• **ACTION ITEM**: Repeat, word for word, each of the records shown below, without their pictures.

• **DATA RECORDS**:
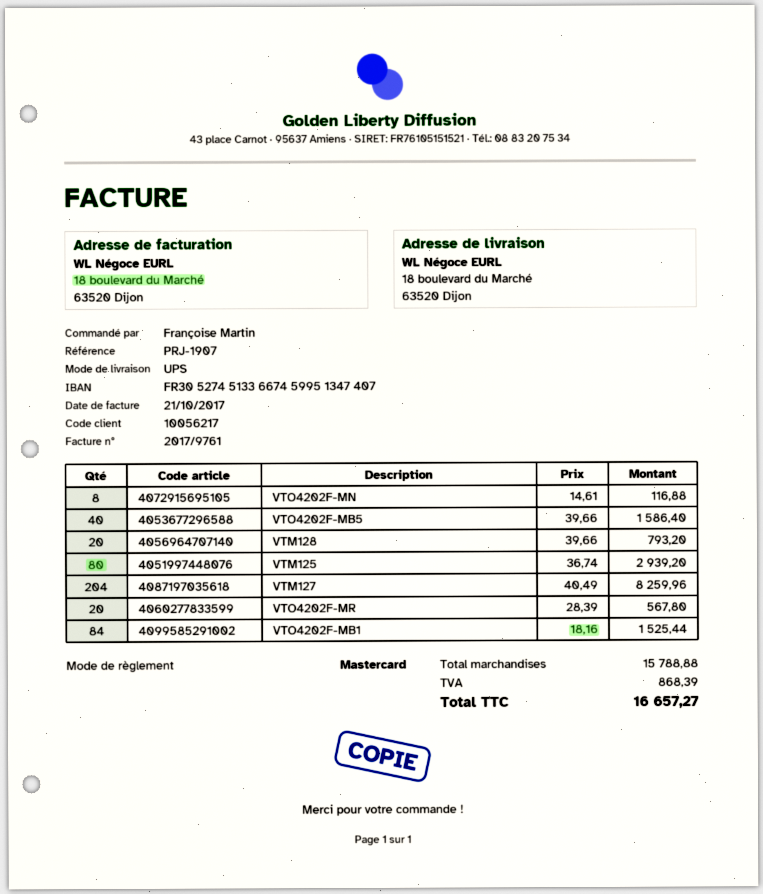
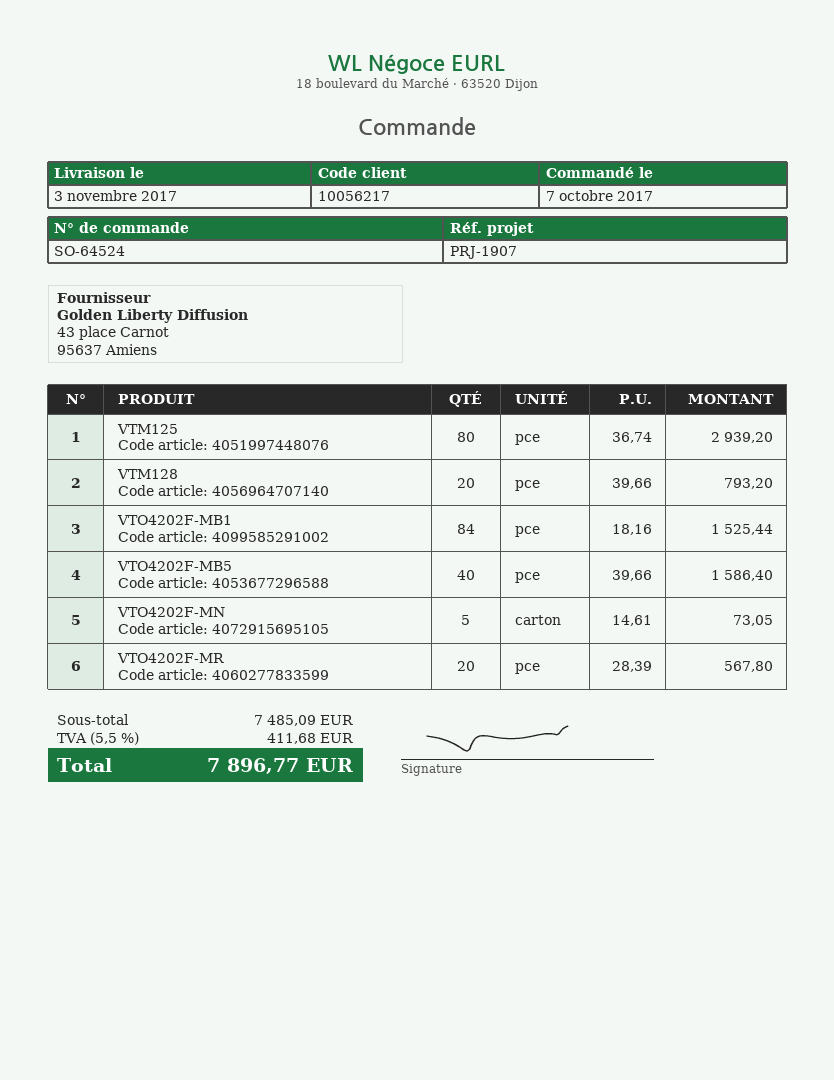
VTO4202F-MN: 8 x 14.61 = 116.88 -> 5 x 14.61 = 73.05
VTM127: 204 x 40.49 = 8259.96 -> none
subtotal: 15788.88 -> 7485.09
tax: 868.39 -> 411.68
total: 16657.27 -> 7896.77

• **WRITTEN SOLUTION**:
VTO4202F-MN: 8 x 14.61 = 116.88 -> 5 x 14.61 = 73.05
VTM127: 204 x 40.49 = 8259.96 -> none
subtotal: 15788.88 -> 7485.09
tax: 868.39 -> 411.68
total: 16657.27 -> 7896.77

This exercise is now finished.